Records from a collection
=== Begin Enclosure ===

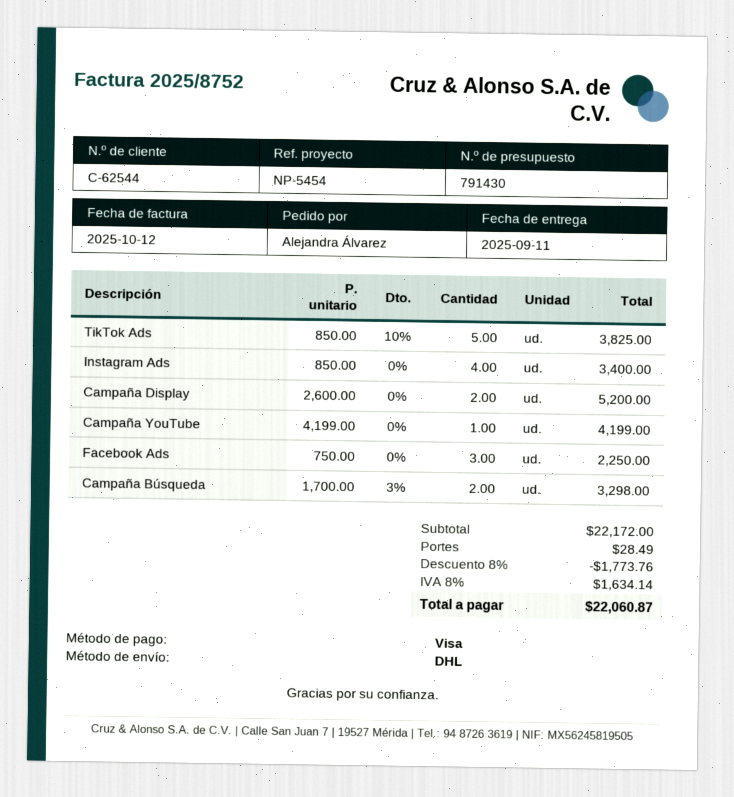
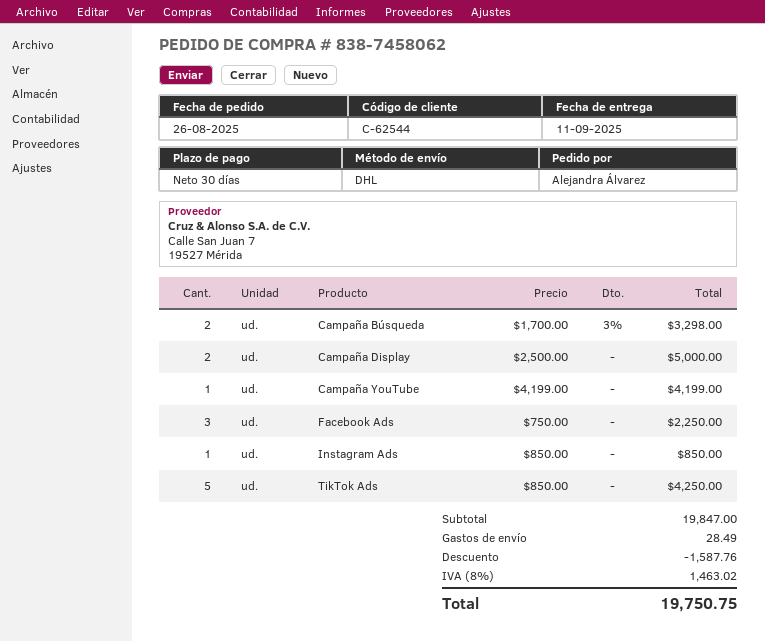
TikTok Ads: 5 x 850.00 - 10% = 3825.00 -> 5 x 850.00 = 4250.00
Instagram Ads: 4 x 850.00 = 3400.00 -> 1 x 850.00 = 850.00
Campaña Display: 2 x 2600.00 = 5200.00 -> 2 x 2500.00 = 5000.00
subtotal: 22172.00 -> 19847.00
discount: 1773.76 -> 1587.76
tax: 8% = 1634.14 -> 8% = 1463.02
total: 22060.87 -> 19750.75

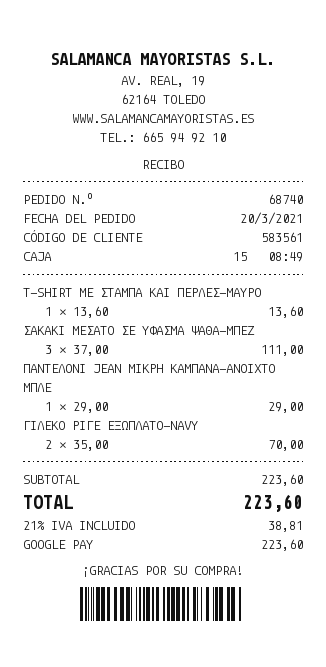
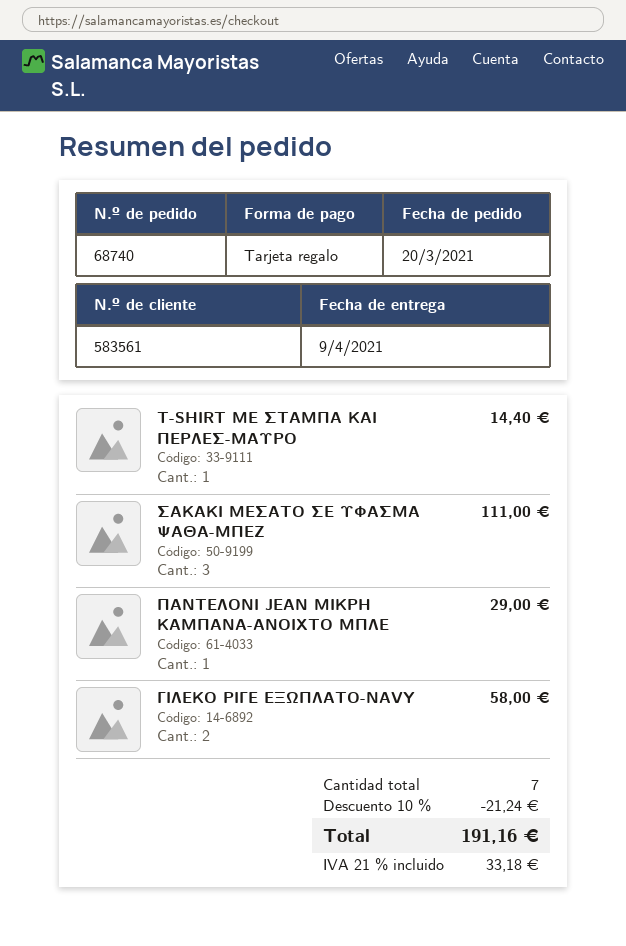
payment method: Google Pay -> gift card
T-SHIRT ΜΕ ΣΤΑΜΠΑ ΚΑΙ ΠΕΡΛΕΣ-ΜΑΥΡΟ: 1 for 13.60 -> 1 for 14.40
ΓΙΛΕΚΟ ΡΙΓΕ ΕΞΩΠΛΑΤΟ-NAVY: 2 for 70.00 -> 2 for 58.00
discount: none -> 10% = 21.24
tax: 21% = 38.81 -> 21% = 33.18
total: 223.60 -> 191.16

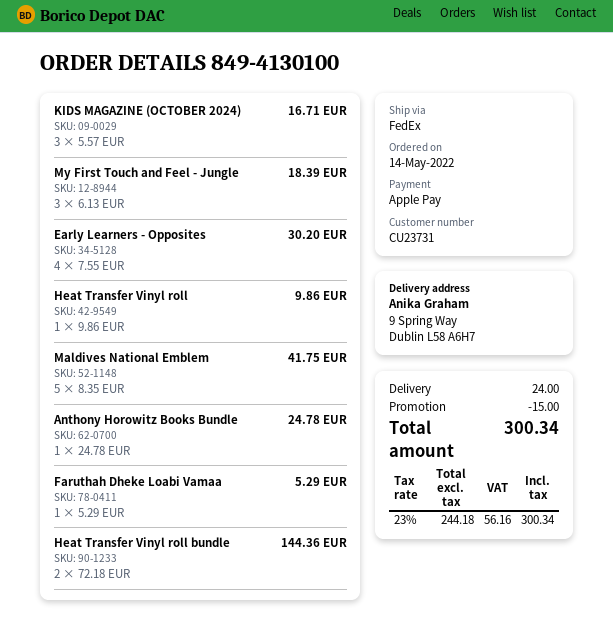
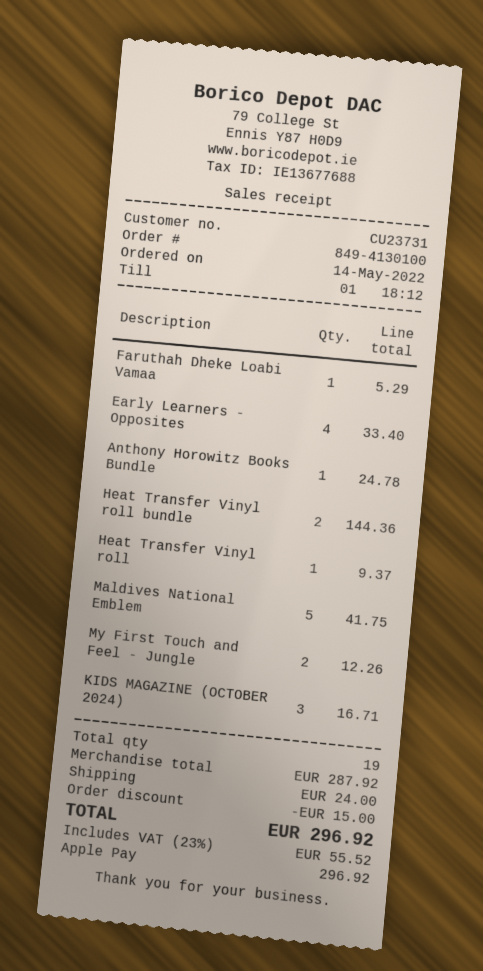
My First Touch and Feel - Jungle: 3 for 18.39 -> 2 for 12.26
Early Learners - Opposites: 4 for 30.20 -> 4 for 33.40
Heat Transfer Vinyl roll: 1 for 9.86 -> 1 for 9.37
tax: 23% = 56.16 -> 23% = 55.52
total: 300.34 -> 296.92

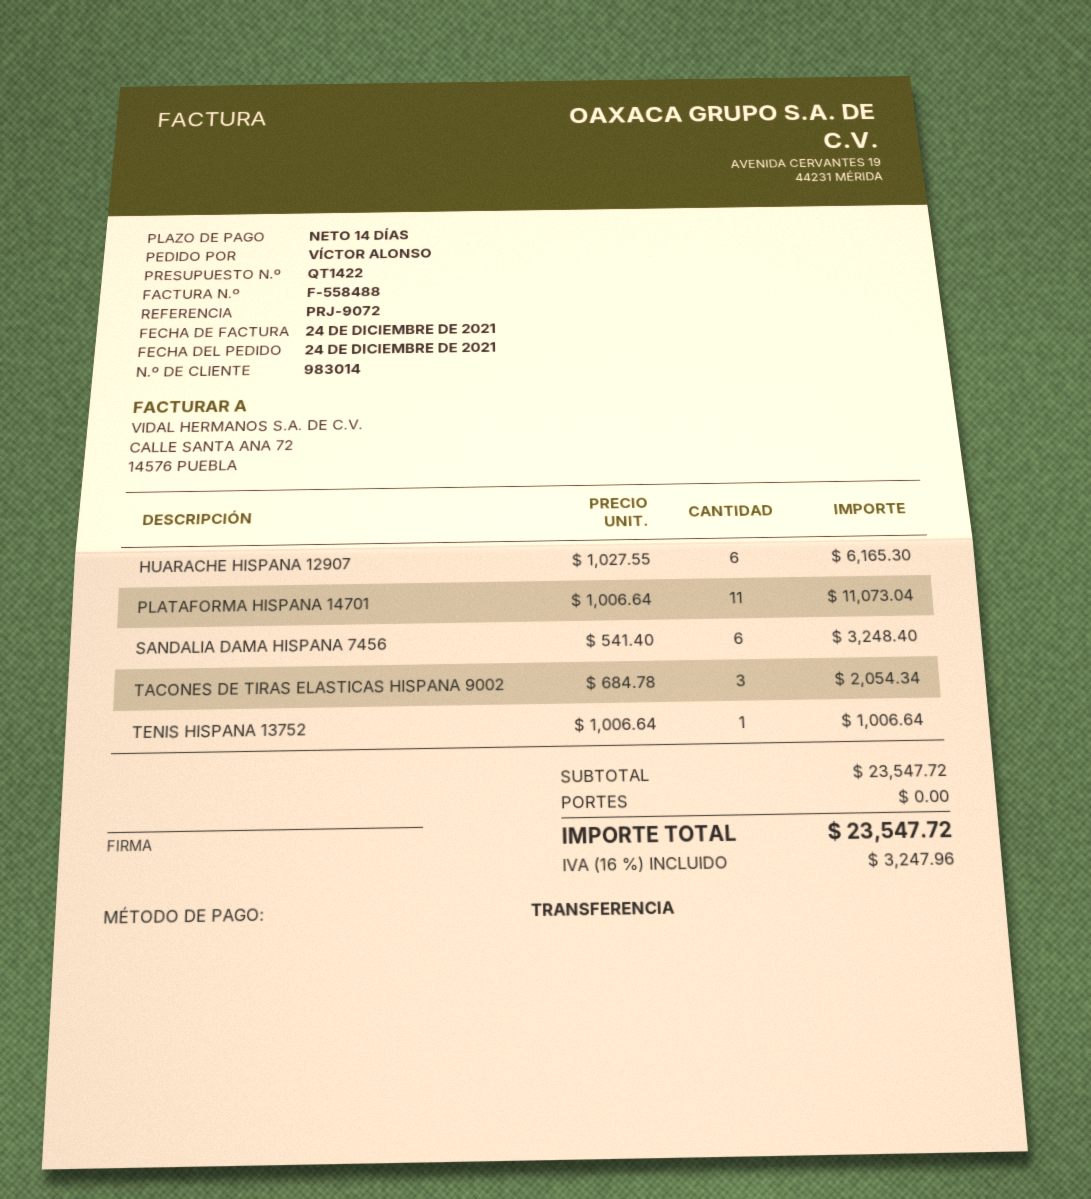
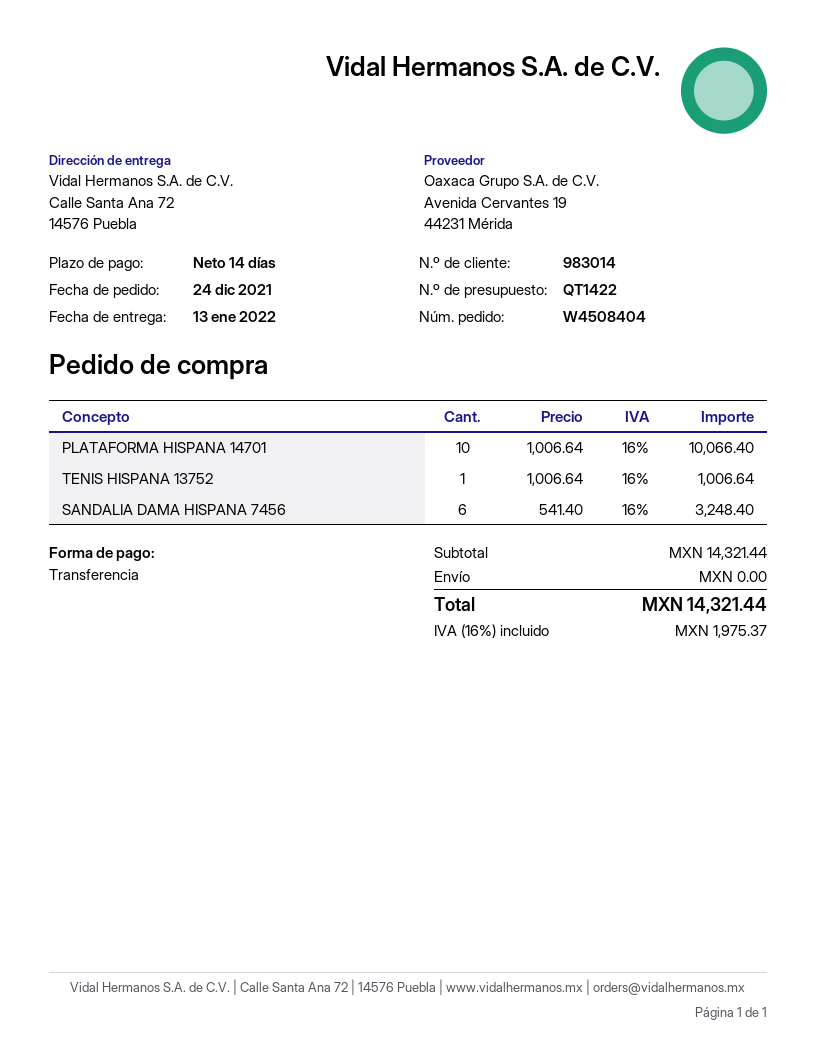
HUARACHE HISPANA 12907: 6 x 1027.55 = 6165.30 -> none
PLATAFORMA HISPANA 14701: 11 x 1006.64 = 11073.04 -> 10 x 1006.64 = 10066.40
TACONES DE TIRAS ELASTICAS HISPANA 9002: 3 x 684.78 = 2054.34 -> none
subtotal: 23547.72 -> 14321.44
tax: 16% = 3247.96 -> 16% = 1975.37
total: 23547.72 -> 14321.44

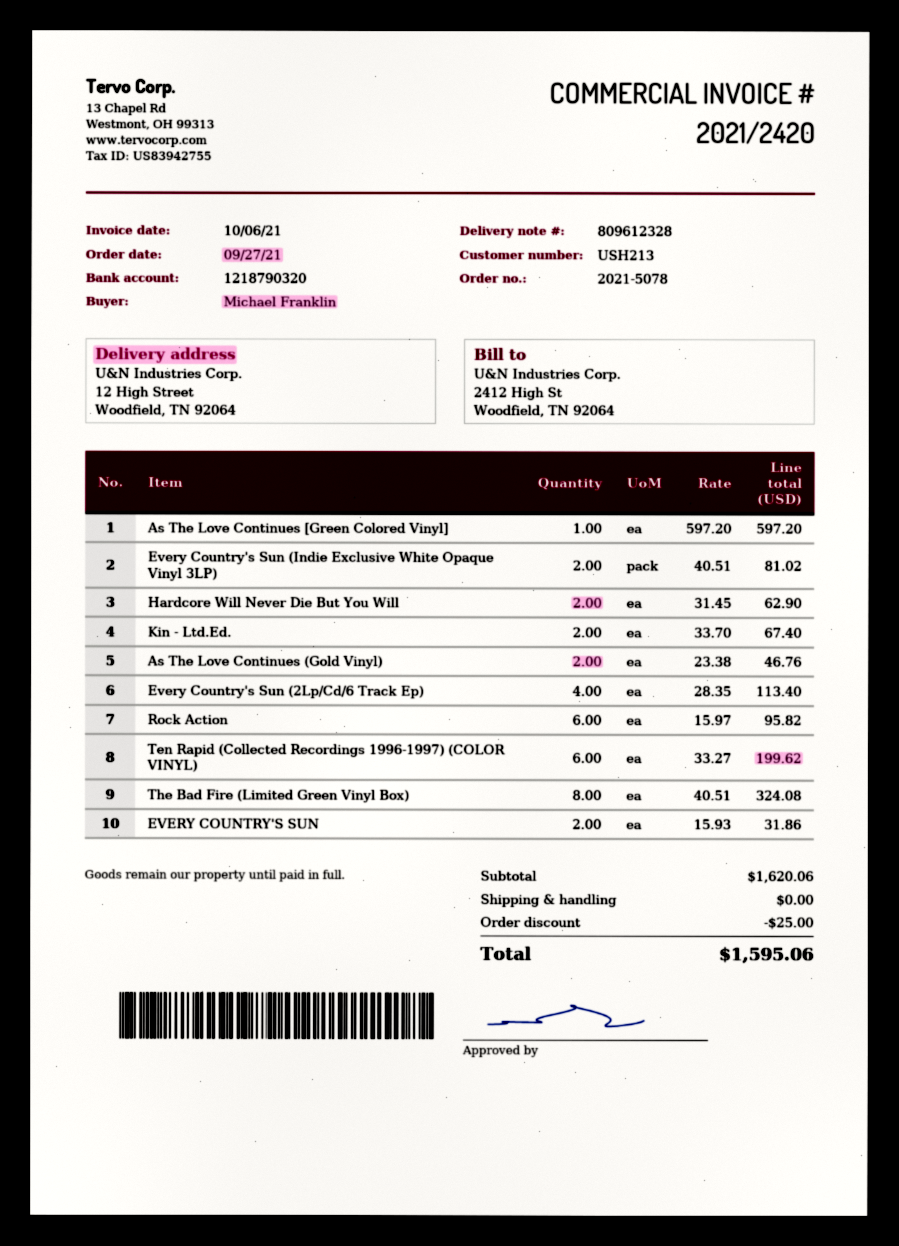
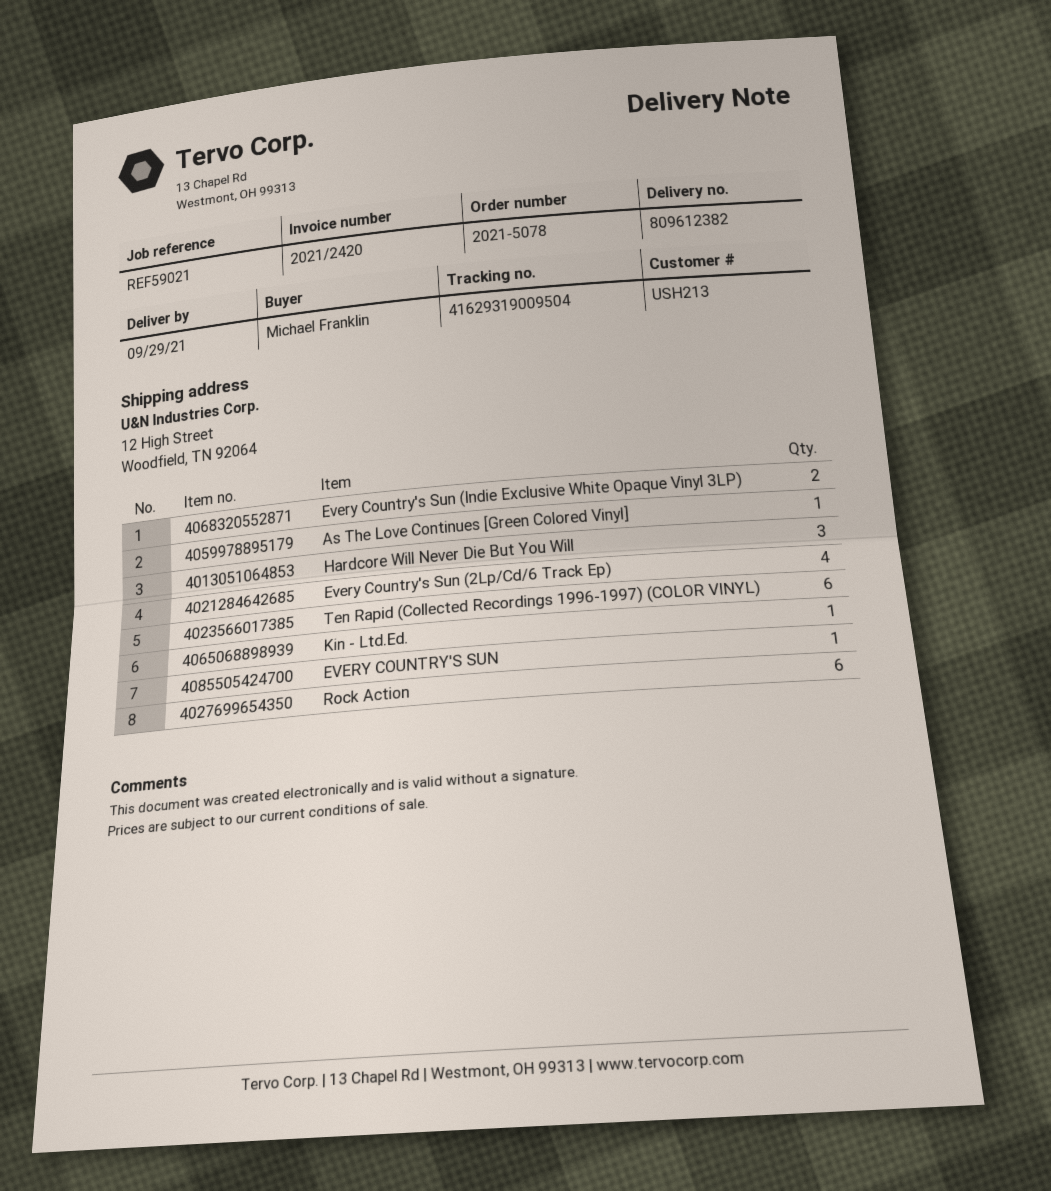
delivery note number: 809612328 -> 809612382
Hardcore Will Never Die But You Will: 2 -> 3
Kin - Ltd.Ed.: 2 -> 1
As The Love Continues (Gold Vinyl): 2 -> none
The Bad Fire (Limited Green Vinyl Box): 8 -> none
EVERY COUNTRY'S SUN: 2 -> 1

=== End Enclosure ===

■ **INSTRUCTIONS FOR THE TASK**: Please write out exactly, and only, the lines from the beginning of the entries through the line containing "HUARACHE HISPANA 12907: 6", including both and skipping all pictures.

■ **THE COMPLETED TASK**:
TikTok Ads: 5 x 850.00 - 10% = 3825.00 -> 5 x 850.00 = 4250.00
Instagram Ads: 4 x 850.00 = 3400.00 -> 1 x 850.00 = 850.00
Campaña Display: 2 x 2600.00 = 5200.00 -> 2 x 2500.00 = 5000.00
subtotal: 22172.00 -> 19847.00
discount: 1773.76 -> 1587.76
tax: 8% = 1634.14 -> 8% = 1463.02
total: 22060.87 -> 19750.75

payment method: Google Pay -> gift card
T-SHIRT ΜΕ ΣΤΑΜΠΑ ΚΑΙ ΠΕΡΛΕΣ-ΜΑΥΡΟ: 1 for 13.60 -> 1 for 14.40
ΓΙΛΕΚΟ ΡΙΓΕ ΕΞΩΠΛΑΤΟ-NAVY: 2 for 70.00 -> 2 for 58.00
discount: none -> 10% = 21.24
tax: 21% = 38.81 -> 21% = 33.18
total: 223.60 -> 191.16

My First Touch and Feel - Jungle: 3 for 18.39 -> 2 for 12.26
Early Learners - Opposites: 4 for 30.20 -> 4 for 33.40
Heat Transfer Vinyl roll: 1 for 9.86 -> 1 for 9.37
tax: 23% = 56.16 -> 23% = 55.52
total: 300.34 -> 296.92

HUARACHE HISPANA 12907: 6 x 1027.55 = 6165.30 -> none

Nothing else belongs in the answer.